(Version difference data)

----

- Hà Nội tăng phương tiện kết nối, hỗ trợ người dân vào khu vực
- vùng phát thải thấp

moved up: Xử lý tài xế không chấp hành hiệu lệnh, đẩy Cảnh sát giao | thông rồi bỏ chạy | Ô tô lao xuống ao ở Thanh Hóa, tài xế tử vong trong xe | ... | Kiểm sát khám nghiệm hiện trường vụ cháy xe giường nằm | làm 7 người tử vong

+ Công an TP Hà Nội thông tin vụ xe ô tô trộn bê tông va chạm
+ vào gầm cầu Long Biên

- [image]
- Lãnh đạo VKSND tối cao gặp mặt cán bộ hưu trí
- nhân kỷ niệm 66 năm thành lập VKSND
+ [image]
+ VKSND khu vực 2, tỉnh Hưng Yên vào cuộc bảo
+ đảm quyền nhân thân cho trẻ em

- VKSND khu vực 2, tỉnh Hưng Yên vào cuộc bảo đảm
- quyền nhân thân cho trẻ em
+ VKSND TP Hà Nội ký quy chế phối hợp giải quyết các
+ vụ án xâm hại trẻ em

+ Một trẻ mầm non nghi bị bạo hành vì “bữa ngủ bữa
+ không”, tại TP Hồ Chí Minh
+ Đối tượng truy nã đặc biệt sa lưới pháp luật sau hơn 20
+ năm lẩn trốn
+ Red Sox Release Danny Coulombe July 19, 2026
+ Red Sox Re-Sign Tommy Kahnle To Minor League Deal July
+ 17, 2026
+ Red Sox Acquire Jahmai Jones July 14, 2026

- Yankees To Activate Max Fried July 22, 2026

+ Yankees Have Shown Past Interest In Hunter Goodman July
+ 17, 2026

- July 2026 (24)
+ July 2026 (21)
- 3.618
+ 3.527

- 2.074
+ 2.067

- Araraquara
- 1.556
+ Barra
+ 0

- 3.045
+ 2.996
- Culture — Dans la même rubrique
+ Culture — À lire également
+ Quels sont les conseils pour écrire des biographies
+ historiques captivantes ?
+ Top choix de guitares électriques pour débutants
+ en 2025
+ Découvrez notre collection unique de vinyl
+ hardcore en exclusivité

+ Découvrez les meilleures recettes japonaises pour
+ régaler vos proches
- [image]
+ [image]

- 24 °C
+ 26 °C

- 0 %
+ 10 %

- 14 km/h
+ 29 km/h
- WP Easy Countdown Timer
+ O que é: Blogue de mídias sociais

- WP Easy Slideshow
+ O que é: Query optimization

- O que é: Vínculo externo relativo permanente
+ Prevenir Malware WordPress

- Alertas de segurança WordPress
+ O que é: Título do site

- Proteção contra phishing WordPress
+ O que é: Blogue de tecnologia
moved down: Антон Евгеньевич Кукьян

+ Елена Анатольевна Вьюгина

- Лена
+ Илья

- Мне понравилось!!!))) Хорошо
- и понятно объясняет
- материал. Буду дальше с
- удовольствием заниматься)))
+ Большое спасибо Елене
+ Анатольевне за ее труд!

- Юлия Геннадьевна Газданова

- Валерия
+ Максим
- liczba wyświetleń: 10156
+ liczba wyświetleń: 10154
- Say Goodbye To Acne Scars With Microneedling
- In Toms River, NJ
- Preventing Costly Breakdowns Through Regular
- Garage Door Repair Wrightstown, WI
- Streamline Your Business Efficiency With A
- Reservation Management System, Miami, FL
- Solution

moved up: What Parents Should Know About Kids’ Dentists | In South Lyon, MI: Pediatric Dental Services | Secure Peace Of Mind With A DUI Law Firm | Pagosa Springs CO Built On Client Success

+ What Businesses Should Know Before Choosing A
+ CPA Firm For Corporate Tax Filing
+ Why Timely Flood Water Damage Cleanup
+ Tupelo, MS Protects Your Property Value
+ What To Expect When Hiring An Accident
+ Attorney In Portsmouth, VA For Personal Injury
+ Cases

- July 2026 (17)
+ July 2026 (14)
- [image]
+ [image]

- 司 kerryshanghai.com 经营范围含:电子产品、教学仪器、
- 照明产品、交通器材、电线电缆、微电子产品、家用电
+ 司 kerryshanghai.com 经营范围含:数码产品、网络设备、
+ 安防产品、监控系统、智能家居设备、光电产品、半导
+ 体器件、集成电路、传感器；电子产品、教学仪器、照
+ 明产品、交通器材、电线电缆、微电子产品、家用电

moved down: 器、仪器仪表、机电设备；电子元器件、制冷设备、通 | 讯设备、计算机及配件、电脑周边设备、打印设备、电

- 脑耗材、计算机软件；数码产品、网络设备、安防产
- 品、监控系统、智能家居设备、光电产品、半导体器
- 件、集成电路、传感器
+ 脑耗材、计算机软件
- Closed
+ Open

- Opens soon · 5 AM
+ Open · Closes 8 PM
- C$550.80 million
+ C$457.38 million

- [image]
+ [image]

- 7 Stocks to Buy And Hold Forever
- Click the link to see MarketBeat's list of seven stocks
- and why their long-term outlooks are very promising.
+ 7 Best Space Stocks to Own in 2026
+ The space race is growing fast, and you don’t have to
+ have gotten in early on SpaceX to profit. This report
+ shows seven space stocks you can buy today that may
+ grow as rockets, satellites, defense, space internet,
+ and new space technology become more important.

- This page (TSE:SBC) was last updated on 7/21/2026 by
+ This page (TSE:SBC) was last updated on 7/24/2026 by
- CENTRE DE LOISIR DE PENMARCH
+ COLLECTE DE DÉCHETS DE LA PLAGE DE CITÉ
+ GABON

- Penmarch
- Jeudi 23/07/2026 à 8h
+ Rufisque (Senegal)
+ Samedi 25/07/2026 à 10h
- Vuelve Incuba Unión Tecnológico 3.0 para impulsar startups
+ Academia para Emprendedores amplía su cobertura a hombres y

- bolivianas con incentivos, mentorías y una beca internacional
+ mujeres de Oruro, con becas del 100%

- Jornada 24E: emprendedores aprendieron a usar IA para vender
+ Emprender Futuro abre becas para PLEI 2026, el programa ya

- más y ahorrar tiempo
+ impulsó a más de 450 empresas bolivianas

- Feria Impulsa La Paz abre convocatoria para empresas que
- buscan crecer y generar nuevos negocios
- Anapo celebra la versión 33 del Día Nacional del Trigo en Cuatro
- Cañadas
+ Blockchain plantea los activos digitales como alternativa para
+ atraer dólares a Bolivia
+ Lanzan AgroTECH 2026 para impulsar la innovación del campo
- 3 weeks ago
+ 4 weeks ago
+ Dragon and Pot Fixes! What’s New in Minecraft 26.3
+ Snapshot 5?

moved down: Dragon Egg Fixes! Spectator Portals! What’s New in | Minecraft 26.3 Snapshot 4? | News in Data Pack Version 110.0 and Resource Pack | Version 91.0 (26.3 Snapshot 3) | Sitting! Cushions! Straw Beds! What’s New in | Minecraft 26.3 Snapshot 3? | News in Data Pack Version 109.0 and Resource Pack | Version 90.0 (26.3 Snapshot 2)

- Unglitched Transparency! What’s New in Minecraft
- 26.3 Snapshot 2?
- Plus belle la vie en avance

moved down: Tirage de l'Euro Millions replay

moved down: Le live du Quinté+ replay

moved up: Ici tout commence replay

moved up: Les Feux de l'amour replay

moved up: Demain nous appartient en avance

----

From the records above, pull every line that carries the word "Hưng".

+ VKSND khu vực 2, tỉnh Hưng Yên vào cuộc bảo
- VKSND khu vực 2, tỉnh Hưng Yên vào cuộc bảo đảm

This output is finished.